Larry D. Vaught, Judge.

Appellant, John R. McMul-len, appeals the trial court’s denial of his motion to suppress evidence obtained during the execution of a search warrant. He contends that the search warrant was defective because the affi-ant knowingly and intentionally omitted information that would have negated the magistrate judge’s finding of probable cause to issue the warrant. Following the denial of the motion to suppress, appellant pled guilty to two counts of rape and was sentenced to 480 months in the Department of Correction. In entering his guilty plea, appellant apparently attempted to preserve his right to appeal from the trial court’s order denying his motion to suppress evidence pursuant to Ark. R. Crim. P. 24.3. We cannot find, however, that appellant complied with the requirements of the rule. Therefore, we must dismiss the appeal for lack of jurisdiction.

Rule 24.3(b) of the Arkansas Rules of Criminal Procedure provides:

(b) With the approval of the court and the consent of the prosecuting attorney, a defendant may enter a conditional plea of guilty or nolo contendré contendere, reserving in writing the right, on appeal from the judgment, to review of an adverse determination of a pretrial motion to suppress evidence. If the defendant prevails on appeal, he shall be allowed to withdraw his plea.

The supreme court has interpreted Ark. R. Crim. P. 24.3(b) to require strict compliance with the writing requirement in order for the appellate court to obtain jurisdiction. See Simmons v. State, 72 Ark. App. 238, 34 S.W.3d 768 (2000) (citing Green v. State, 334 Ark. 484, 978 S.W.2d 300 (1998)). This includes a requirement that the conditional plea be reserved in writing by the defendant. Tabor v. State, 326 Ark. 51, 930 S.W.2d 319 (1996). Absent compliance with the express terms of Rule 24.3(b), this court acquires no jurisdiction to hear an appeal, even when there has been an attempt at trial to enter a conditional plea. Simmons, supra (citing Ray v. State; 328 Ark. 176, 941 S.W.2d 427 (1997)).

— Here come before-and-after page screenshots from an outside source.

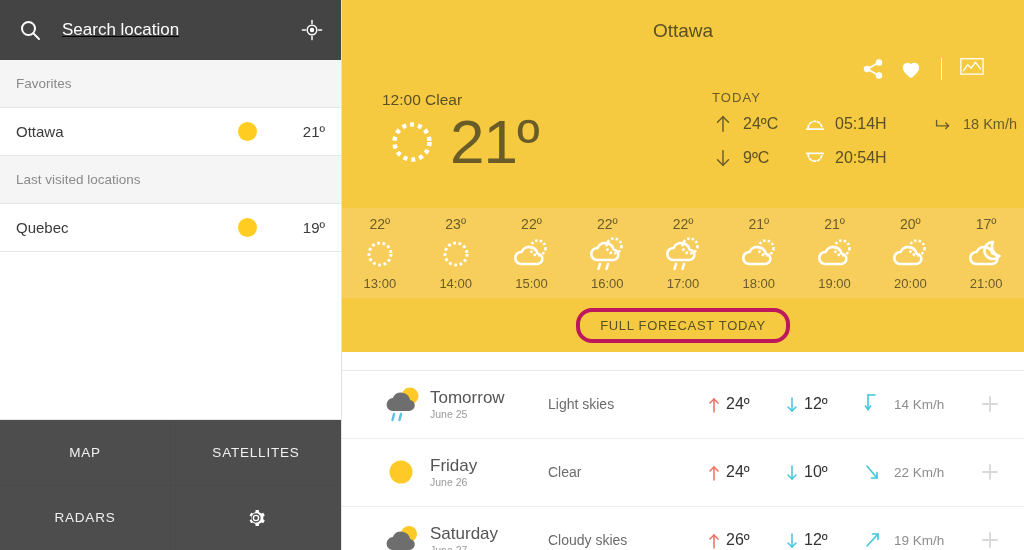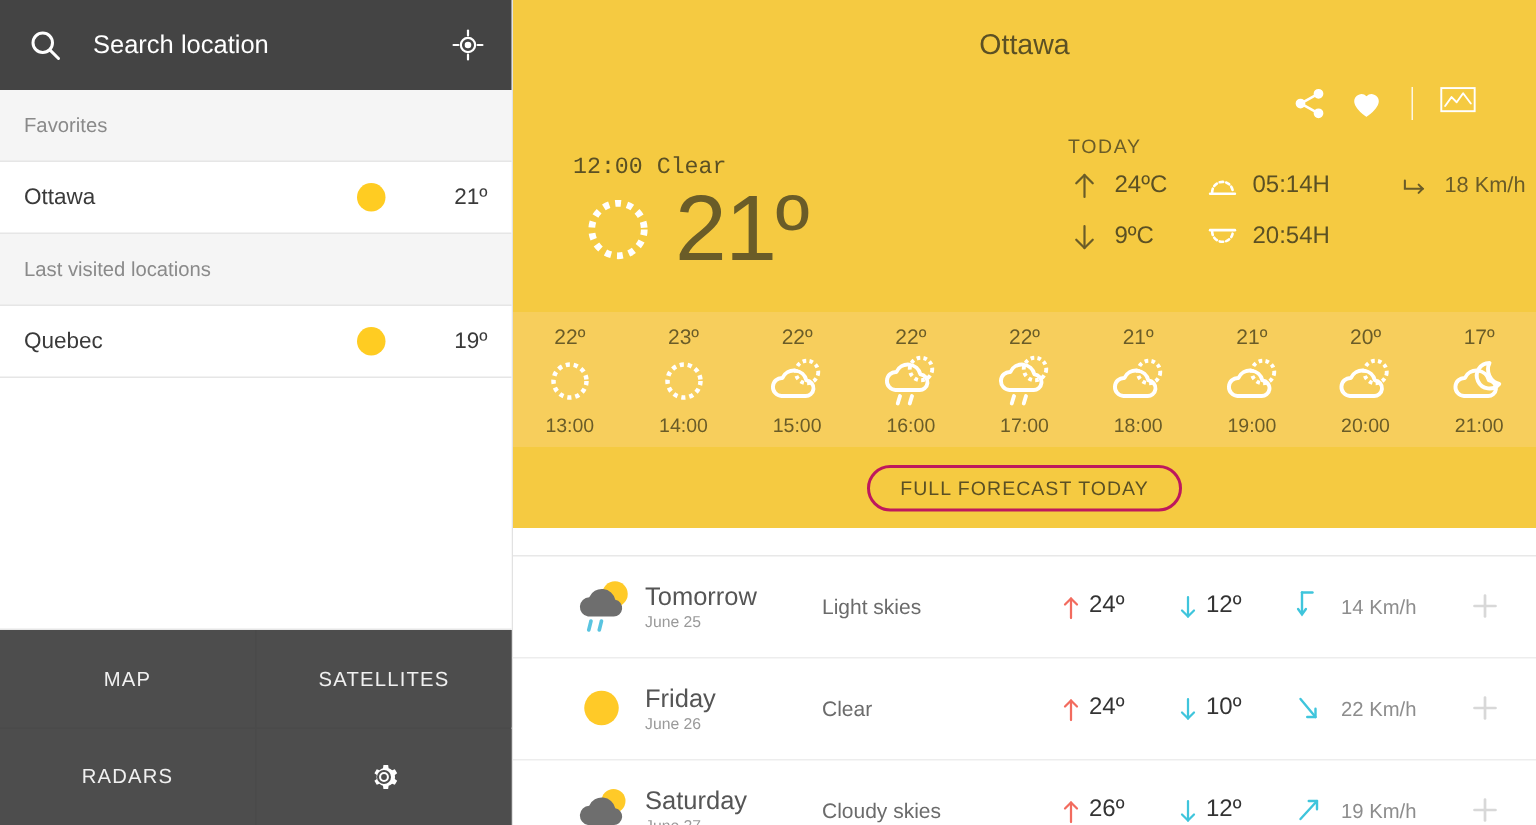--- a/index.html
+++ b/index.html
@@ -14,7 +14,7 @@
   
   .sidebar { width:342px; height:550px; background:#ffffff; display:flex; flex-direction:column;
              border-right:1px solid #e2e2e2; position:relative; }
-  .search-bar { height:60px; background:#444444; display:flex; align-items:center; padding:0 18px; flex:0 0 60px; }
+  .search-bar { height:60px; background:#444444; display:flex; align-items:center; padding:0 18px; flex:0 0 60px;text-decoration:underline; }
   .search-icon { width:24px; height:24px; flex:0 0 24px; margin-right:20px; }
   .search-input { flex:1; background:transparent; border:none; outline:none;
                   color:#ffffff; font-size:17px; font-family:"Liberation Sans", sans-serif; }

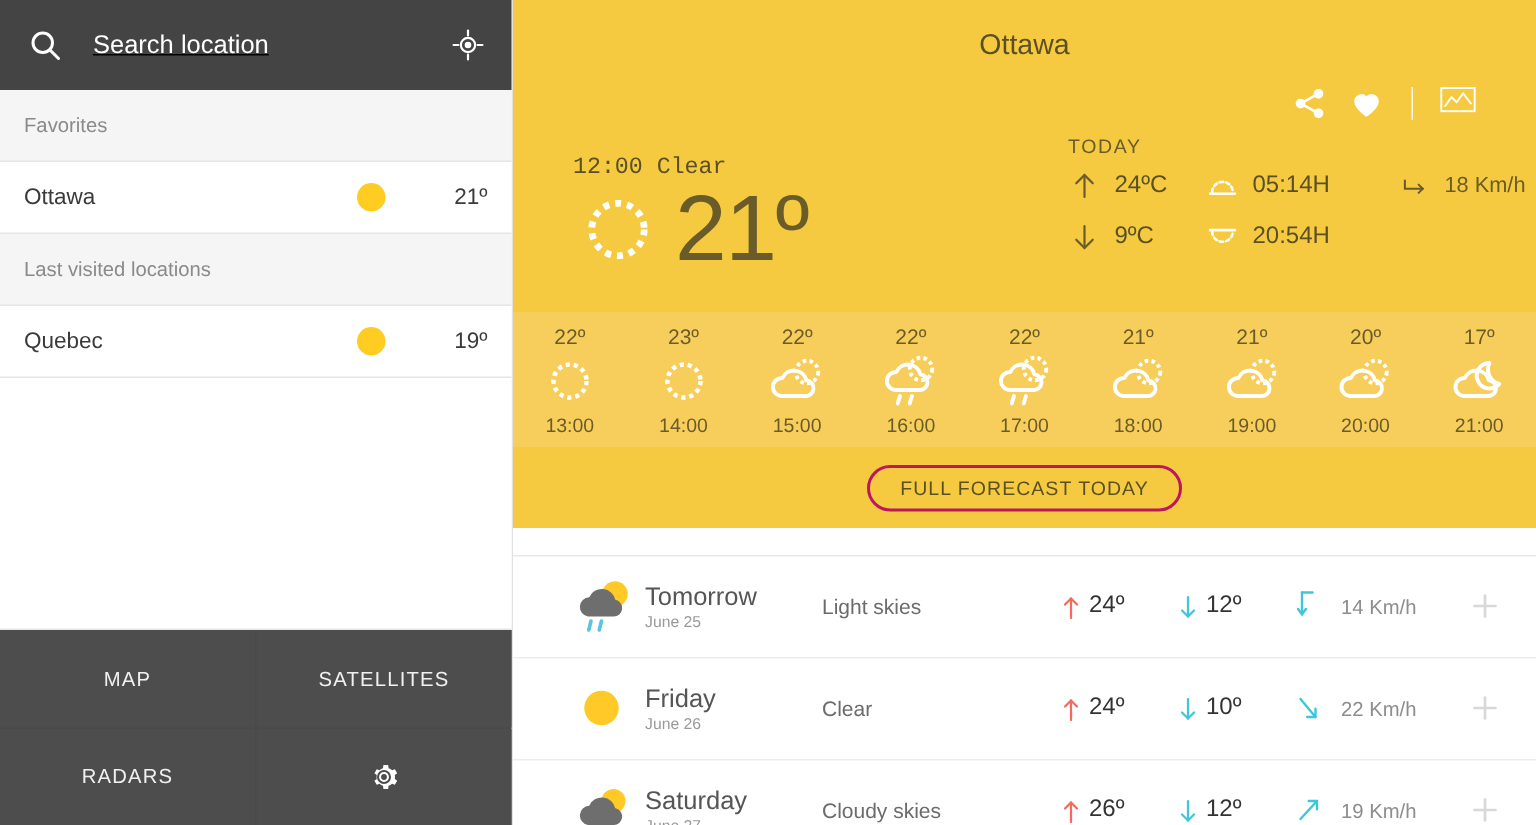--- a/index.html
+++ b/index.html
@@ -50,7 +50,7 @@
 
   .hero-body { display:flex; flex:1; padding:0 0 0 40px; }
   .cur-left { width:330px; }
-  .cur-cond { font-size:15.5px; color:#5b5024; margin-top:16px;font-family:Liberation Mono, monospace; }
+  .cur-cond { font-size:15.5px; color:#5b5024; margin-top:5px; }
   .cur-main { display:flex; align-items:center; margin-top:2px; }
   .cur-sun { width:60px; height:60px; margin-right:8px; flex:0 0 60px; }
   .cur-temp { font-size:62px; color:#6a5c28; font-weight:300; line-height:1; letter-spacing:-1px; }

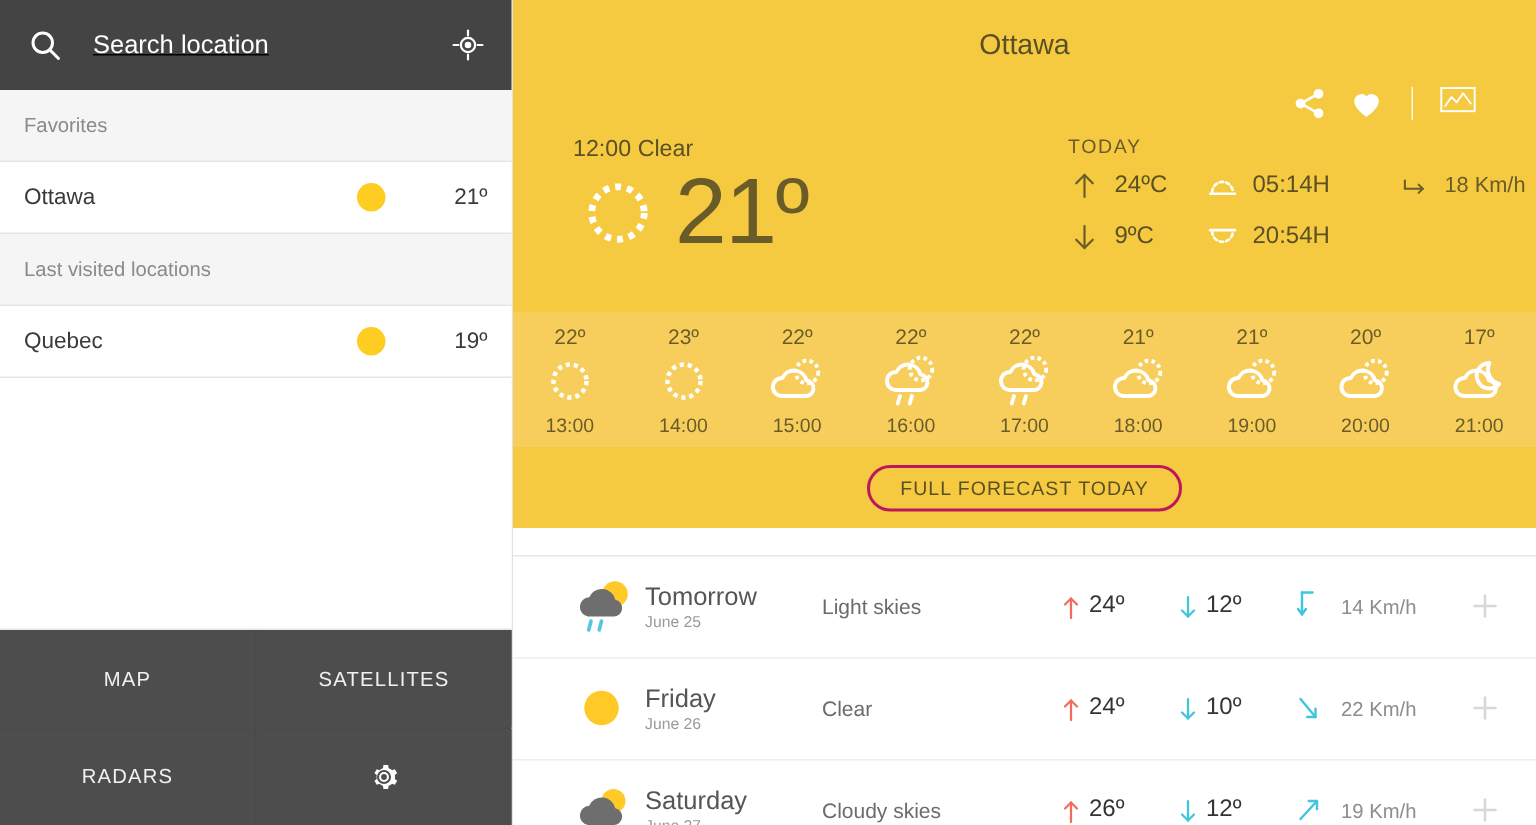--- a/index.html
+++ b/index.html
@@ -73,7 +73,7 @@
   .hr-h { font-size:13px; color:#6a5c28; }
 
   .cta-band { flex:0 0 54px; background:#F5CA41; display:flex; align-items:center; justify-content:center; }
-  .cta-btn { border:2px solid #be185d; border-radius:16px; padding:6px 20px; font-size:13px;
+  .cta-btn { border:4px solid #be185d; border-radius:16px; padding:6px 20px; font-size:13px;
              color:#5b5024; letter-spacing:0.7px; background:transparent; cursor:pointer;
              font-family:"Liberation Sans", sans-serif; }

The abstract in the present case reflects that after the motion to suppress was denied, appellant’s counsel stated, “Your honor, we are proposing that you accept the conditional plea in this case preserving Mr. McMullen’s right to appeal this particular issue that was litigated today. He is prepared to plead guilty should you see fit to accept the conditional plea to two counts of rape.” An abstractor’s note following the statement indicates that a plea questionnaire was prepared and that the trial judge accepted the appellant’s plea following a plea inquiry. Although the discourse between parties and the court following the denial of the motion to suppress indicates that appellant attempted to make a conditional plea of guilty, we find that appellant failed to reserve in writing the right to review of an adverse determination of a pretrial motion to suppress evidence as required by Rule 24.3(b).

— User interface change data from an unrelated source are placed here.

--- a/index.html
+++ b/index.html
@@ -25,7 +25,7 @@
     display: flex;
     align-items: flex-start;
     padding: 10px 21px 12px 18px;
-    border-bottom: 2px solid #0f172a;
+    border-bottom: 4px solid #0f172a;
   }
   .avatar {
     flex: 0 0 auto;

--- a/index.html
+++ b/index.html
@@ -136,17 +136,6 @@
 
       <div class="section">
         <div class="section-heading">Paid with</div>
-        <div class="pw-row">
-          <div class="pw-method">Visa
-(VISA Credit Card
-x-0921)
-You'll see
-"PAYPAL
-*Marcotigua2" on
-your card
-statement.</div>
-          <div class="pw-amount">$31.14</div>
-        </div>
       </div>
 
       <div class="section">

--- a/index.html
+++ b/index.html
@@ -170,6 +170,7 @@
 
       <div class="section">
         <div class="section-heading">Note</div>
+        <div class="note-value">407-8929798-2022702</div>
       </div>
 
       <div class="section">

The plea questionnaire referred to in the abstractor’s note was neither abstracted nor contained in the addendum, but it is a part of the record on appeal. The document is entitled “PLEA QUESTIONNAIRE” and consists of a list of questions answered by appellant. Appellant and his attorney also signed the document. The document, however, does not reflect that appellant made a conditional plea, but instead contradicts any notion that a conditional plea was made. One question provided: “Do you understand the effect of a plea of guilty to the charges against you, in that there is no appeal and you can’t withdraw your plea later on?” Appellant responded “yes.” There is no other writing in which appellant reserved his right to appeal the denial of the motion to suppress.1 Because appellant failed to comply with Rule 24.3(b), we must dismiss the appeal. See Simmons, supra (dismissing appeal of denial of motion to suppress where exchange between defense counsel and court indicated appellant was entering a conditional plea but the written guilty plea statement contradicted any attempt to make a conditional plea because the statement provided that appellant waived the right to challenge on appeal the admissibility of evidence and the right to appeal from the judgment).

Appeal dismissed.

Stroud, C.J., Bird, Baker, and Roaf, JJ. agree. Hart, J., dissents.

The judgment and commitment order contains a hand-written notation of “Conditional Plea.” However, it is not signed by the appellant and there is no indication of who wrote it or when it was written.